▸ Directions for this task: Your response should contain every line from the data below that holds the string "class".

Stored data
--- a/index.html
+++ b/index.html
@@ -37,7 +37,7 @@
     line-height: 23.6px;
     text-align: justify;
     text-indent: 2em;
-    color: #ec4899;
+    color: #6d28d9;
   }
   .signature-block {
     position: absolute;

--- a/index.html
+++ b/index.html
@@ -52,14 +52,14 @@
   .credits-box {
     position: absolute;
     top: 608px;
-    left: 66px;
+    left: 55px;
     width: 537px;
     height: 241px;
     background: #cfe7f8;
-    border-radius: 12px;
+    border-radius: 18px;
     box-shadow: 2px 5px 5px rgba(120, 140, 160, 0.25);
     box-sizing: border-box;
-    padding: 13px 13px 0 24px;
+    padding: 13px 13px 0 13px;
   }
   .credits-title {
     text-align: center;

...

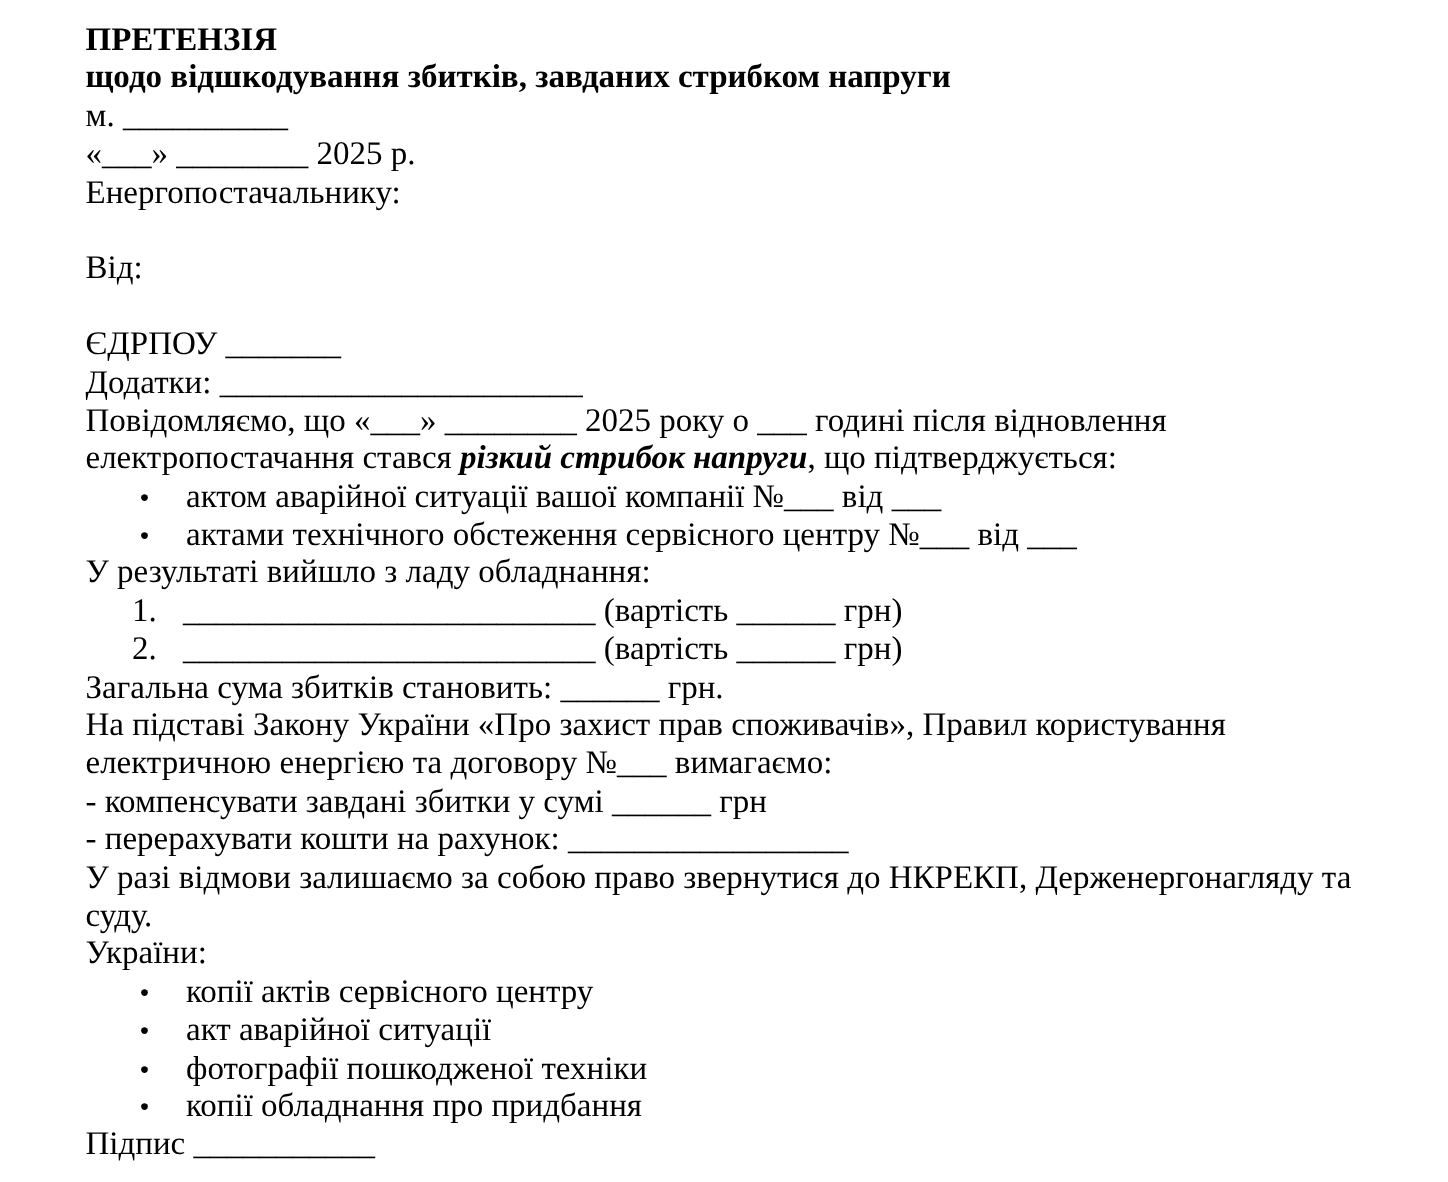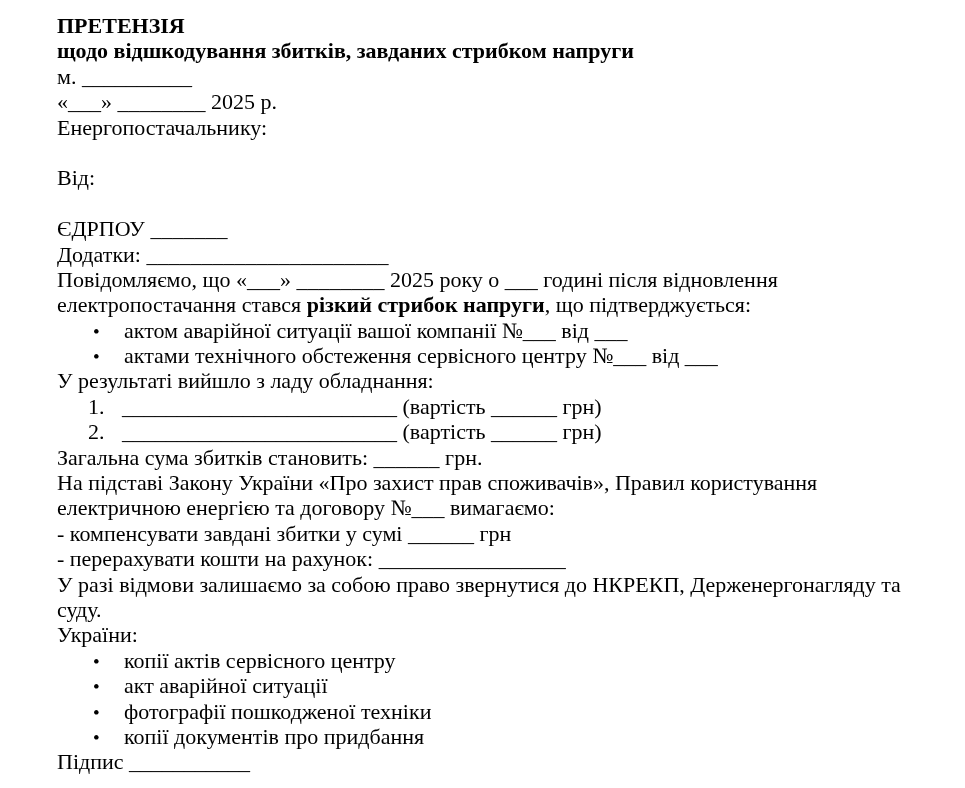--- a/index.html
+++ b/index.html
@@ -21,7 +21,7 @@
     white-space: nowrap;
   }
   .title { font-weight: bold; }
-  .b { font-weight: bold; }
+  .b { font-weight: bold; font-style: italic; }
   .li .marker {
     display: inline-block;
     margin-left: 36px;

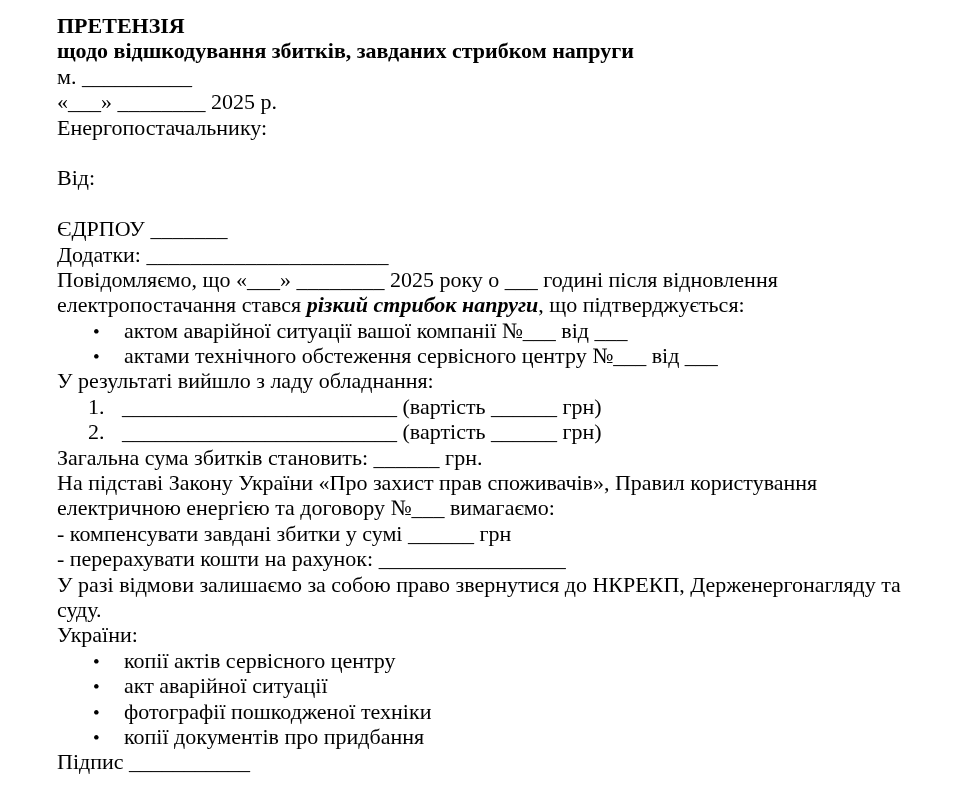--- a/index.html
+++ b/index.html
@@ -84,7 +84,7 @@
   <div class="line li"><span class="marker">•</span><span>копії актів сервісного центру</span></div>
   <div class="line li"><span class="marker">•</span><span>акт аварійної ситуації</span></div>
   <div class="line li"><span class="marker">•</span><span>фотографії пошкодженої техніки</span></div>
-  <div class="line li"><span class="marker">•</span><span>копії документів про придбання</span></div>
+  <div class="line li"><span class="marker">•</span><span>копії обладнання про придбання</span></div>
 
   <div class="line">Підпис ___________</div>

▸ Written response:
   <div class="line li"><span class="marker">•</span><span>копії актів сервісного центру</span></div>
   <div class="line li"><span class="marker">•</span><span>акт аварійної ситуації</span></div>
   <div class="line li"><span class="marker">•</span><span>фотографії пошкодженої техніки</span></div>
-  <div class="line li"><span class="marker">•</span><span>копії документів про придбання</span></div>
+  <div class="line li"><span class="marker">•</span><span>копії обладнання про придбання</span></div>
   <div class="line">Підпис ___________</div>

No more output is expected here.